Welcome to the forum ;)
And yes, it's most certainly strange that being attractive doesn't help one bit, in a society where "looking good" is by some considered to be one of the most important things. Strange how that works.
 
Thanks Sprint & Vagrant Legacy for the welcome...I was beginning to wonder if anyone even noticed I joined the forum - ha!
Looking forward to hanging out and sharing with you.

Everybody have a good day!
 
Hi RockGirl, and welcome to the Forum. As you read threads and posts here, you will see a lot of people feel the way you do. I am one. I just started Therapy, because I felt the need to get professional help.

There are a lot of great people in this Forum that are willing to give you advice and some that you may Private Message with and become close to.

If you thing Therapy may help, it is a good idea--it is helping me. There are places like Clinics and Hospitals that offer it on a sliding scale if you don't have insurance or just can't afford it. Google Search it with your town or zip code, it's worth a try.

I hope you find solace soon.
 
I looked up Anhedonia, that is some scary honeysuckle. I hope that's not what I'm experiencing. Seems so permanent....




Wishing Well...thank you for the kind words. Sometimes we all just need someone to care.
 
RockGirl said:
I looked up Anhedonia, that is some scary honeysuckle. I hope that's not what I'm experiencing. Seems so permanent....




Wishing Well...thank you for the kind words. Sometimes we all just need someone to care.

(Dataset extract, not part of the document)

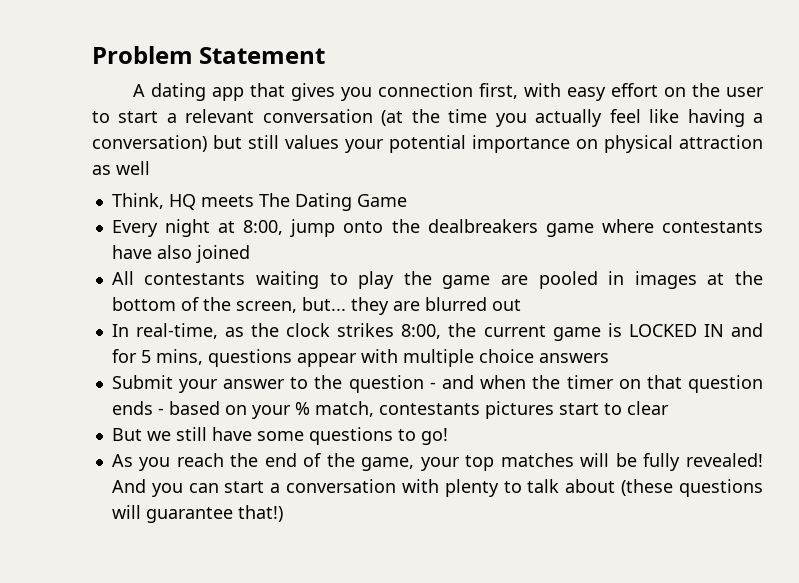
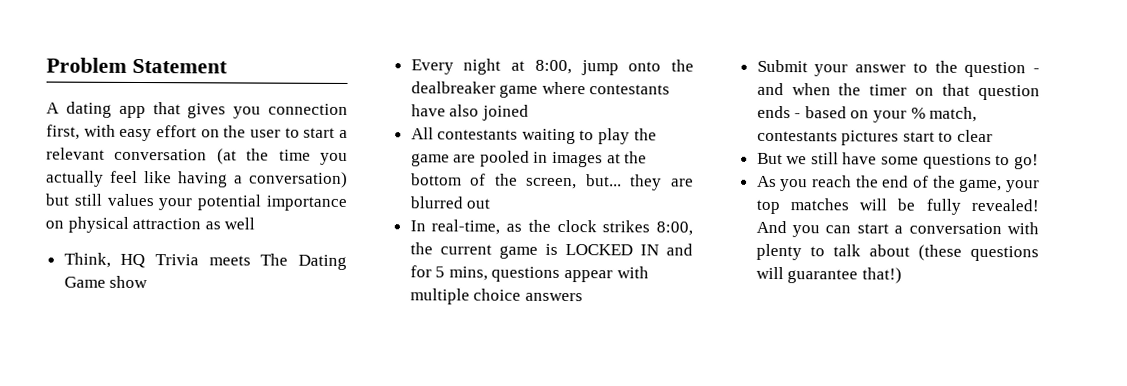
- Think, HQ meets The Dating Game
+ Think, HQ Trivia meets The Dating Game show
- Every night at 8:00, jump onto the dealbreakers game where contestants have also joined
+ Every night at 8:00, jump onto the dealbreaker game where contestants have also joined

I wouldn't worry too much about that. Just read your opening post. You sound very vigilant about wanting to enjoy life again. I'm sure there's a strong spark in you. It is way more likely you're experiencing a down period, perhaps even a depression. And while they can be a *****, they can be tackled with the right help :)
 
Hi Polar...Appreciate the encouragement. It's nice just to put it out there and not be judged, ya know?
You're right, I def have some spunk to me. That's why I really want to get out of this. Whatever this is...and get back to being me.
You're sweet to post. Appreciate it.
 
Polar said:
RockGirl said:
I looked up Anhedonia, that is some scary honeysuckle. I hope that's not what I'm experiencing. Seems so permanent....




Wishing Well...thank you for the kind words. Sometimes we all just need someone to care.



I wouldn't worry too much about that. Just read your opening post. You sound very vigilant about wanting to enjoy life again. I'm sure there's a strong spark in you. It is way more likely you're experiencing a down period, perhaps even a depression. And while they can be a *****, they can be tackled with the right help :)




Yes, I tend to agree. I got about half-way through your post & thought to myself "hmmm, apathy (& lack of "energy") deriving from depression.. but what was the catalyst for the depression?".......... then I saw the word "divorce".

That is a difficult occurrence to go through. :(
 
Girl, you alright. You got a good sense of jazz to ya, your a lively person which tries to stay alive in a world which make`s perfect sense, but somehow ended up being far from sensible. If anything... id say that what you need right now is a good old heart to heart, accompanied by nice cold one, and maybe even some cigarets. In any case, hit me up if you wanna talk some more!